You are viewing a plain text version of this content. The canonical link for it is here.
Posted to user@flink.apache.org by Averell <lv...@gmail.com> on 2019/05/01 00:24:35 UTC

Re: Timestamp and key preservation over operators

Hi Fabian, Guowei

Thanks for the help. My flow is as the attached photo. Where (1) and (2) are
the main data streams from file sources, while (3) and (4) are the
enrichment data, also from file sources.
<http://apache-flink-user-mailing-list-archive.2336050.n4.nabble.com/file/t1586/Screen_Shot_2019-05-01_at_08.png> 

(5) is to merge-parse (1) and (2), which consists of: 
	A tumbling window function, with early trigger (basing on the number of
records in the window: FIRE when there have been at least one msg from each
stream 1 & 2, not waiting for window end-time)
	A flat map function to parse the incoming msg
	A filter and a map

(6) works as a data enricher, to enrich output of (5) with data from (3) and
(4).
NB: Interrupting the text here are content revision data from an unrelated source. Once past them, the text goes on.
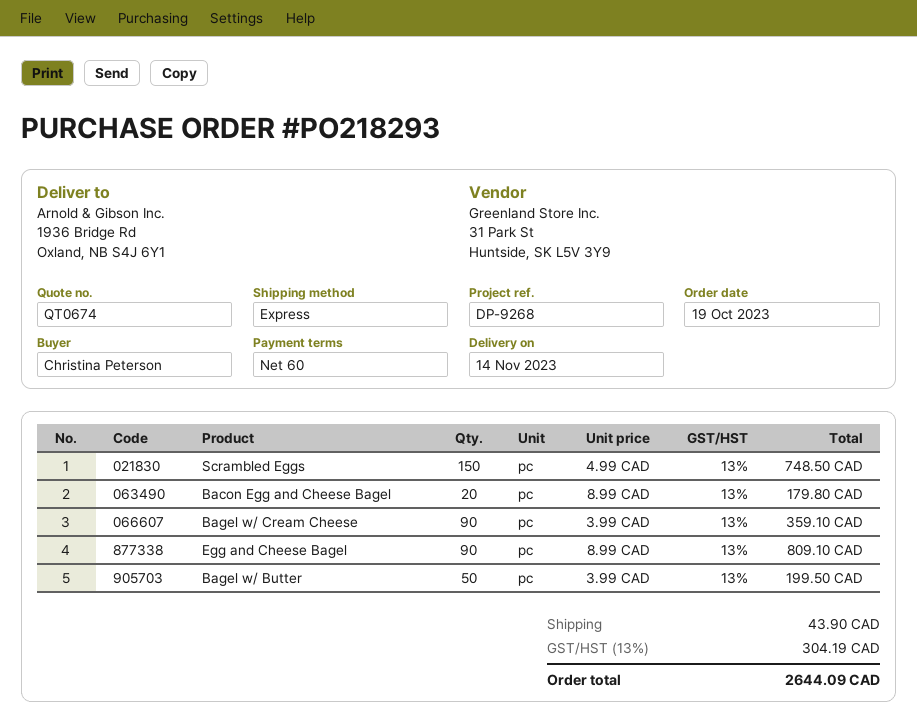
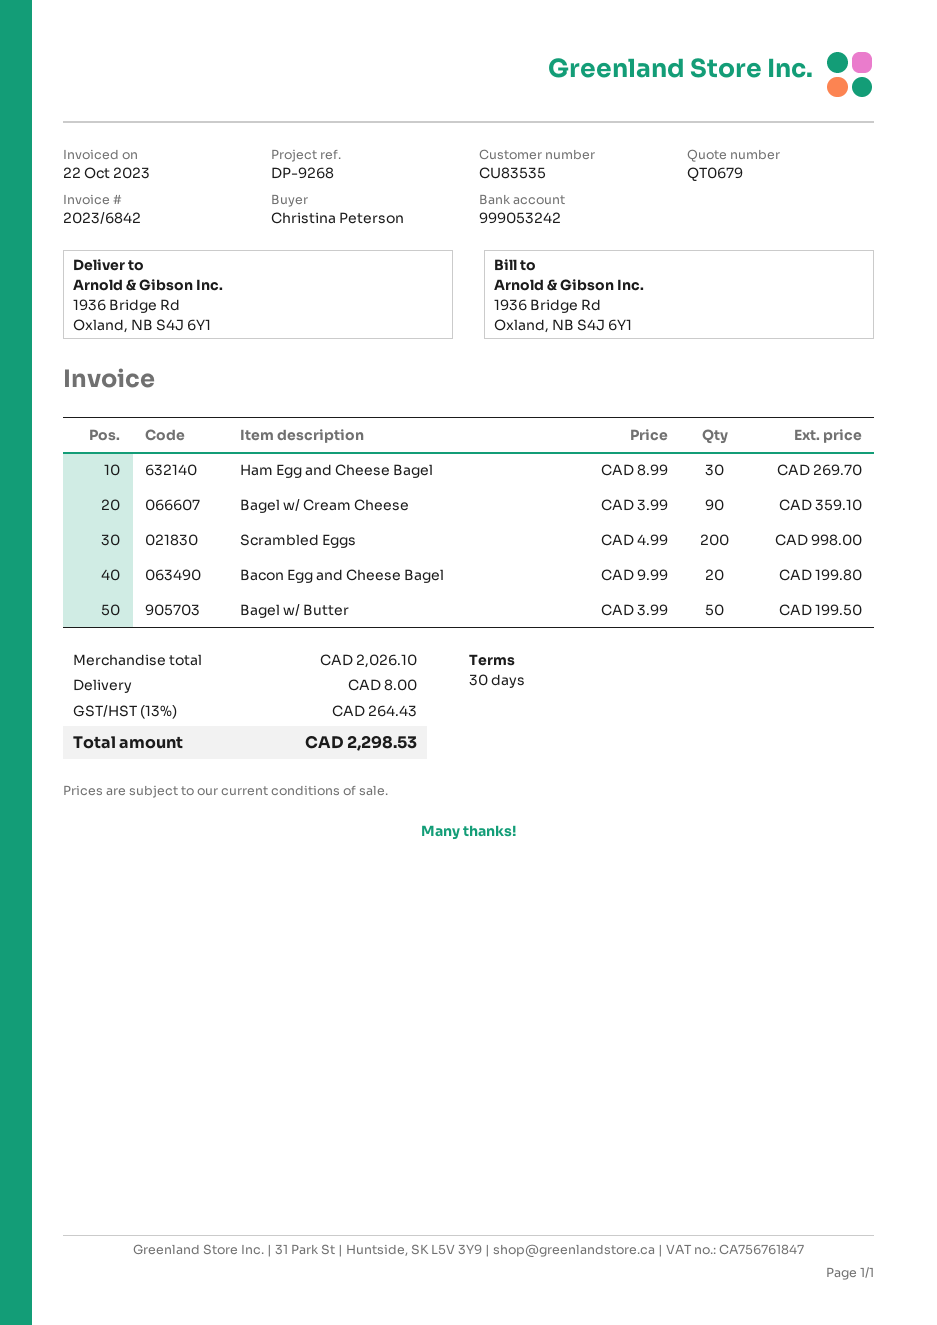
quote number: QT0674 -> QT0679
payment terms: 60 days -> 30 days
Scrambled Eggs: 150 x 4.99 = 748.50 -> 200 x 4.99 = 998.00
Bacon Egg and Cheese Bagel: 20 x 8.99 = 179.80 -> 20 x 9.99 = 199.80
Egg and Cheese Bagel: 90 x 8.99 = 809.10 -> none
Ham Egg and Cheese Bagel: none -> 30 x 8.99 = 269.70
shipping: 43.90 -> 8.00
tax: 13% = 304.19 -> 13% = 264.43
total: 2644.09 -> 2298.53

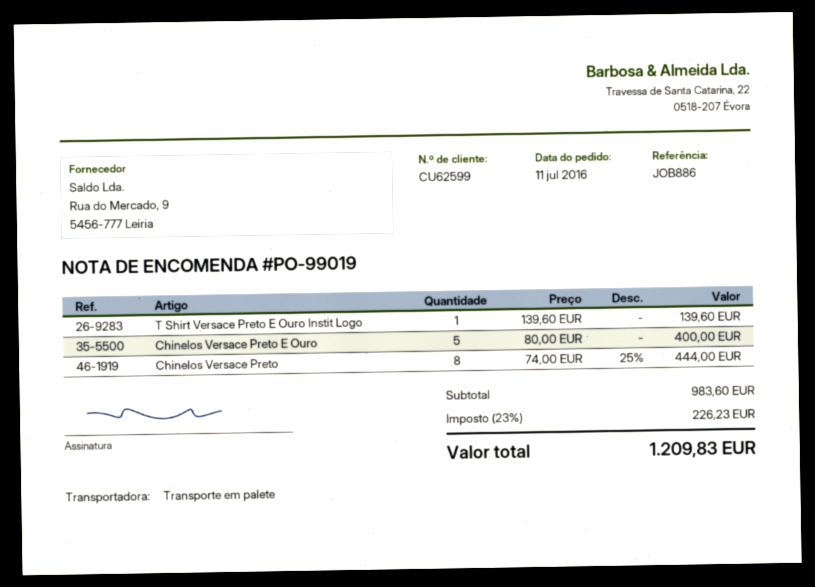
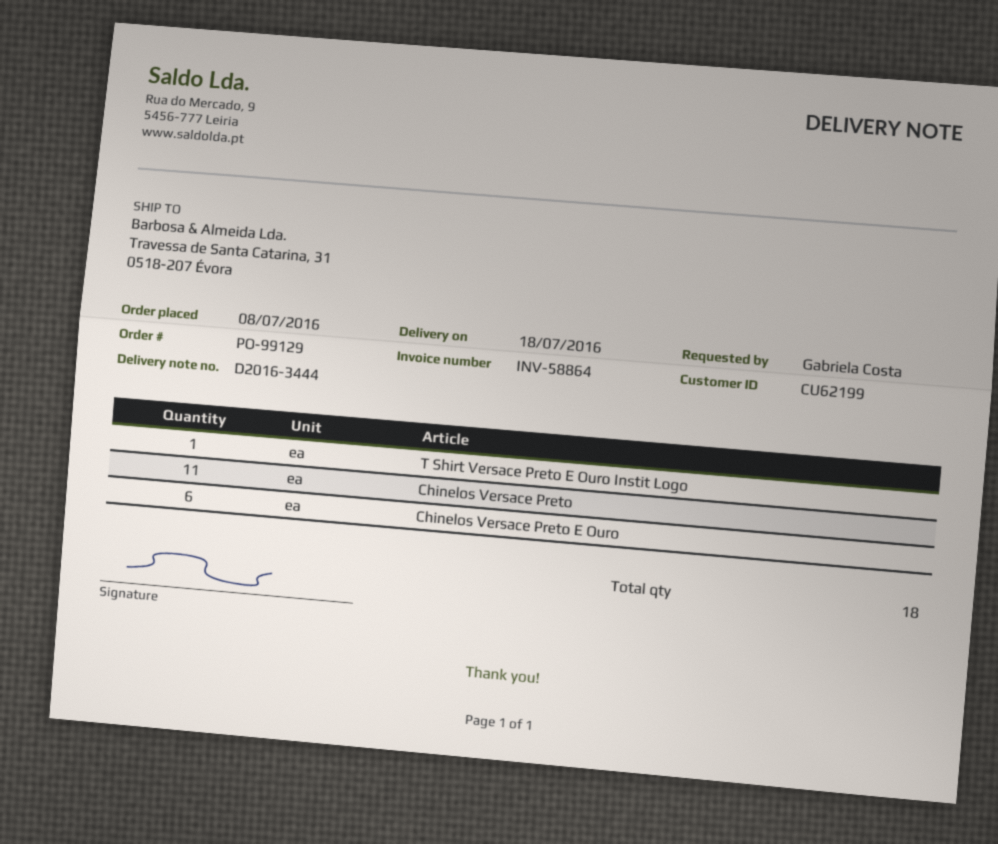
order number: PO-99019 -> PO-99129
order date: 2016-07-11 -> 2016-07-08
customer number: CU62599 -> CU62199
Chinelos Versace Preto E Ouro: 5 -> 6
Chinelos Versace Preto: 8 -> 11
As (4) is broadcasted, what My implementation for (6) is like:
	/stream5.union(stream3).keyBy(key2).connect(stream4).process(MyFunction6
extends KeyedBroadcastProcessFunction)/
In this KeyedBroadcastProcessFunction, one msg from (5) would trigger one
output, while a msg from (3) or (4) doesn't send out any records, but update
the States only.

Regarding messages type:
	Outputs of (1) and (2) are of the same type EventType1.
	Output of (3) is of type EventType2_1 extends EventType2
	Output of (5) is of type EventType2_2 extends EventType2
	Input of (6) is of type EventType2 (from the unioned-keyed-stream), and of
type Type3 (from the broadcast stream)
	Output of (6) is of the type EventType2_3, which is mapped from EvenType2_1

As seen on my screenshot, only (5) showed watermark, not (6) nor (7). I
noticed that problem because my (7) didn't work as expected. And when I put
an eventTimeExtractor between (6) and (7), then (7) worked.

Typing all the way until now, I guess that I have known where my issue came
from: I have not assign timestamp/watermark for (3) and (4) because I
thought that they are just idle sources of enrichment data.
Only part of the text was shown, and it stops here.